Prosecutors: Boys taken from U.S. custody, put to work at farm
MARION, Ohio - The thousand-mile journey to the Texas border was supposed to bring the Guatemalan teenagers to a better life. Instead, it was the beginning of a terrible ordeal: prosecutors say they were fraudulently plucked from U.S. custody by conspirators posing as friends or family who forced them to work as virtual slaves.
As the country's immigration system was being overwhelmed by an unprecedented flow of unaccompanied children fleeing unrest in Central America, prosecutors said one of their countrymen orchestrated the scheme to force them to work on egg farms in Ohio.
U.S. immigration policy dictates that unaccompanied minors trying to escape dangerous situations can't be turned away. Once the teens were in federal custody, false paperwork was submitted to the U.S. Department of Health and Human Services' Office of Refugee Resettlement, according to the indictment issued in July. Then the conspirators took custody, promising to provide shelter and get them to court dates that would determine their immigration status.
Instead, paid drivers known as "coyotes" whisked the boys to Ohio, where they essentially went underground and were forced to work long hours, live in dilapidated trailers and hand over most of their earnings to pay for their passage to the U.S.
Prosecutors contend it was all orchestrated by Arodolo Rigoberto Castillo-Serrano, a 33-year-old Guatemalan who was in the U.S. illegally for much of the past decade. In some cases, the indictment said, Castillo-Serrano made victims' family members sign over deeds to their property in Guatemala to pay for transporting the boys, with assurances they would be enrolled in school here. That never happened.
Federal agents found 10 victims - eight teens and two men in their 20s - in this case, but witnesses say many others had been brought to the U.S. from Guatemala through Castillo-Serrano's pipeline.
Castillo-Serrano is scheduled to change his not-guilty plea during a hearing Monday in federal court in Cleveland, likely indicating that he's taking a plea deal. His attorney declined to comment on the hearing.

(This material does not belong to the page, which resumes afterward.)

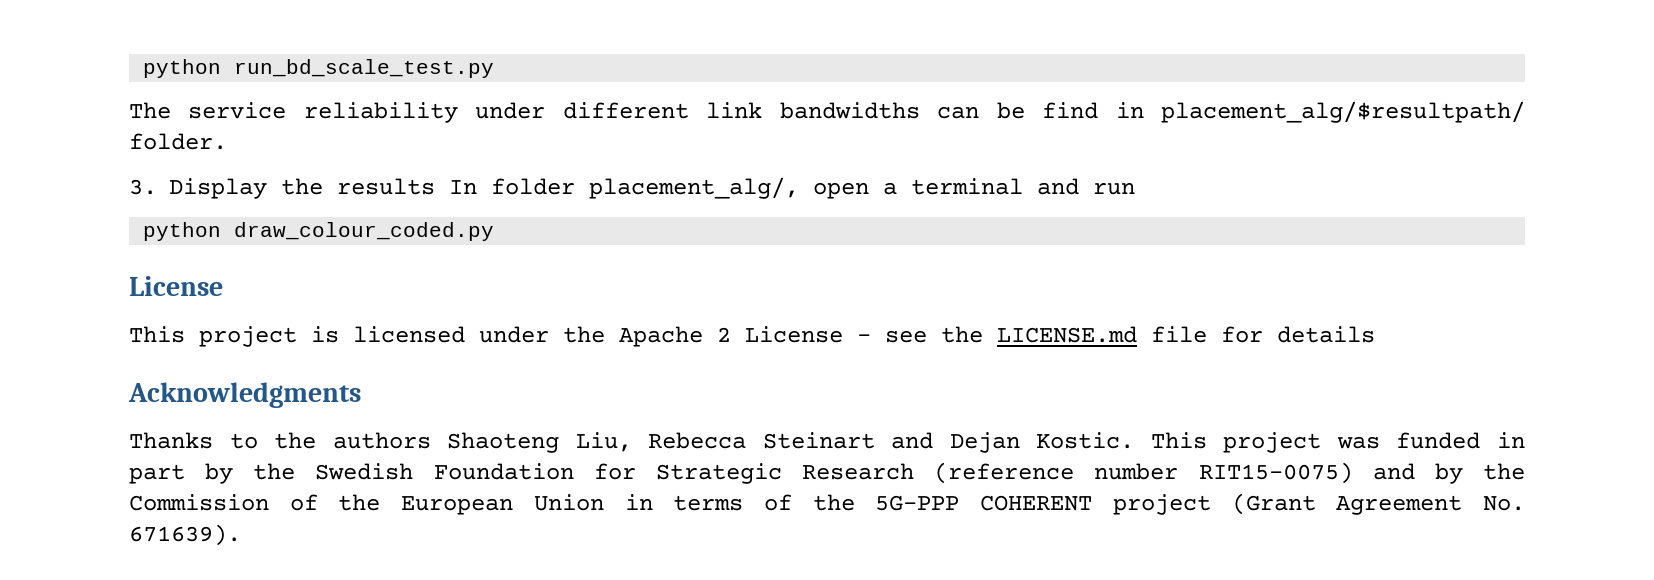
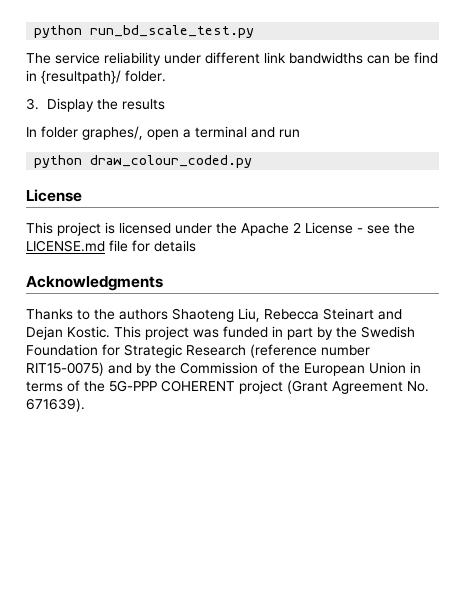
[1161,101,1526,123] placement_alg/$resultpath/ -> [41,70,121,84] {resultpath}/
(436, 186) none -> (165, 104) //
[589,177,800,199] placement_alg/, -> [82,126,143,140] graphes/,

Last year, when prosecutors say seven of the teen victims crossed the border from Mexico into Texas, states along the border were dealing with a humanitarian crisis as thousands of unaccompanied children arrived from Guatemala, Honduras and El Salvador.
"You have a law that is designed to protect unaccompanied children and put them in the care of HHS until their situation can be resolved, and you have unscrupulous people who took advantage of it," said David Leopold, a Cleveland immigration attorney familiar with last year's parade of unaccompanied minors to the U.S. border. "I think what happened here was they took advantage of a system that was overwhelmed and they did it at the expense of children."
Kenneth Wolfe, a spokesman for the U.S. Department of Health and Human Services, wouldn't comment on the specifics of the case but said in an email that case managers assigned to unaccompanied children are supposed to verify a potential sponsor's identity and relationship before releasing the child to the sponsor. That's supposed to include a background check and checking fingerprints against the FBI database. It's not clear if all that was done in these cases.
The boys, ages 15, 16 and 17 when they arrived from Guatemala, were threatened with violence if they complained or stepped out of line, prosecutors said in court documents. Vans picked them up before dawn at the trailer park in Marion, about an hour's drive north of Columbus, to take them to work, then brought them home at night.
The teens were put to work at Trillium Farms, which relied on a contractor, one of the people charged in the case, to recruit and hire the workers. Trillium, which produces more than 2 billion eggs per year at various farms around central Ohio, said it was unaware of what was happening with the contractor and the workers and hasn't been charged.
The web started to unravel after the first alleged victims and their families began to talk to authorities in 2013. Then, last Dec. 17, federal agents swarmed the remote trailer park and moved the victims out. The grand jury indictment charged Castillo-Serrano and three others with crimes including forced-labor conspiracy, lying to the government, encouraging illegal entry into the U.S. and harboring an immigrant in the country illegally.
One defendant is scheduled for sentencing in December after pleading guilty to single counts of forced labor conspiracy and encouraging illegal entry. Two others have pleaded not guilty.
Federal officials won't comment on what's next for the Guatemalan boys who were rescued.
"We view them as victims who are witnesses in our case," said Michael Tobin, a spokesman for the U.S. Attorney's Office in Cleveland. "So we're making sure they get the services they need."